In un periodo così particolare di reclusione forzata, ma anche di incertezza riguardo il presente ed il futuro, la telemedicina viene incontro ai pazienti laddove i pazienti non possono recarsi nei luoghi predisposti alla cura e all’ascolto.

In cosa consiste lo sportello psicologico telematico e a chi si rivolge?
Lo sportello psicologico telematico vuole essere uno spazio digitale focalizzato sull’ascolto. Il terapeuta mette a disposizione il proprio spazio psichico ed emotivo per accogliere i bisogni, le paure, le angosce delle persone in questo difficilissimo momento, in cui sembra che i riferimenti di sempre si siano persi e ci sia bisogno di costruire significati nuovi. In poche parole, nasce dal bisogno diffuso di cercare un senso a quanto sta accadendo, e al malessere (che trova terreno fertile) negli individui e tra gli individui: nelle coppie, nelle famiglie (in cui spesso convivono anche tre generazioni) tra coinquilini, nella solitudine. Gli equilibri di sempre sembrano vacillare e le persone sono “costrette” a stare molto tempo a contatto con sé stesse e con le persone vicine (almeno fisicamente, perché sotto lo stesso tetto). La frenesia quotidiana ci distrae spesso dal dialogo con il nostro mondo interno: adesso, questo dialogo, sembra imporsi in modo a volte anche doloroso. Ci riscopriamo popolati di timori, di desideri, di bisogni riscoperti, di fragilità e di aspetti sorprendentemente inediti.
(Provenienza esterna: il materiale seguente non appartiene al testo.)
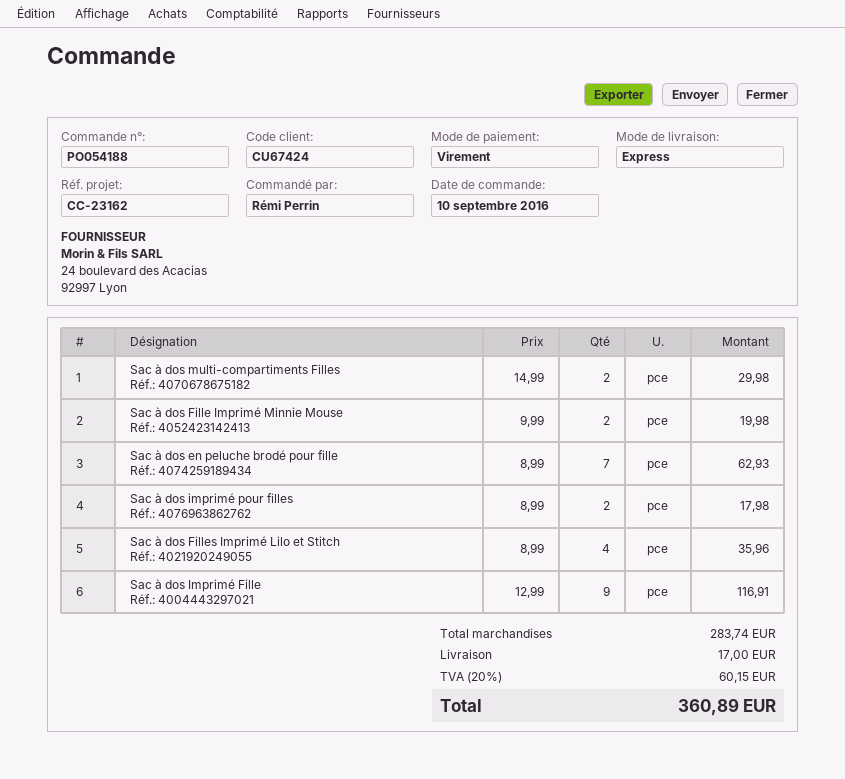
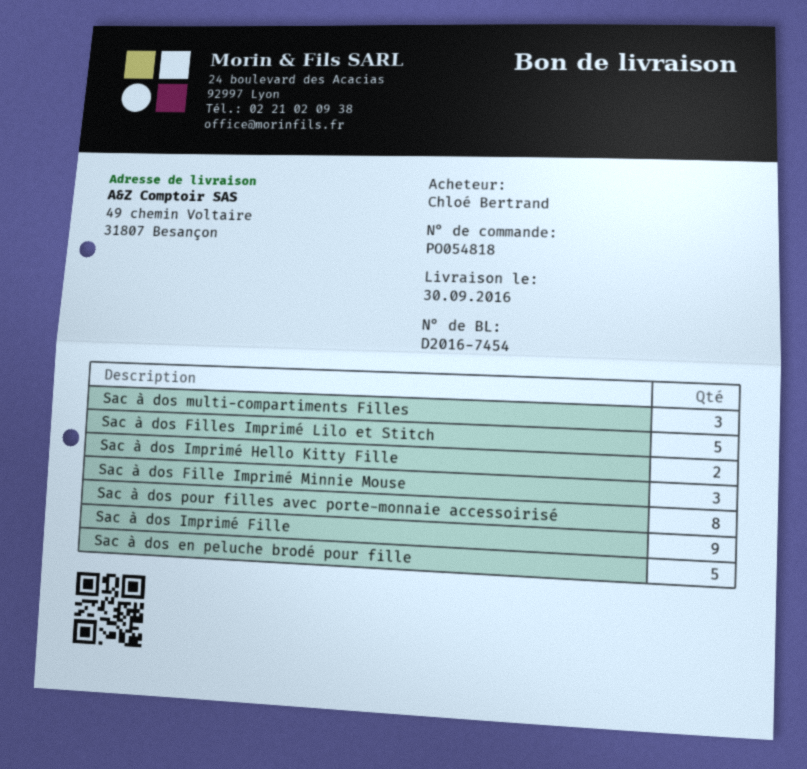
order number: PO054188 -> PO054818
ordered by: Rémi Perrin -> Chloé Bertrand
Sac à dos multi-compartiments Filles: 2 -> 3
Sac à dos Fille Imprimé Minnie Mouse: 2 -> 3
Sac à dos en peluche brodé pour fille: 7 -> 5
Sac à dos imprimé pour filles: 2 -> none
Sac à dos Filles Imprimé Lilo et Stitch: 4 -> 5
Sac à dos Imprimé Hello Kitty Fille: none -> 2
Sac à dos pour filles avec porte-monnaie accessoirisé: none -> 8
Lo spazio d’ascolto psicologico telematico consente alle persone di trovare una collocazione e successivamente un senso a quanto sentono emergere come disturbante in questo momento, e ciò è possibile grazie al lavoro attento e rispettoso dello psicologo. E’ proprio lui, il clinico, che, nonostante ci si incontri nell’etere della rete, si fa garante dello spazio di cura, ne definisce i confini e li mantiene solidi nel corso della terapia.

Lo sportello è rivolto a chiunque ne avverta il bisogno, professionisti e privati: tutti, seppur certo da prospettive notevolmente differenti,  siamo indistintamente coinvolti  in questa crisi.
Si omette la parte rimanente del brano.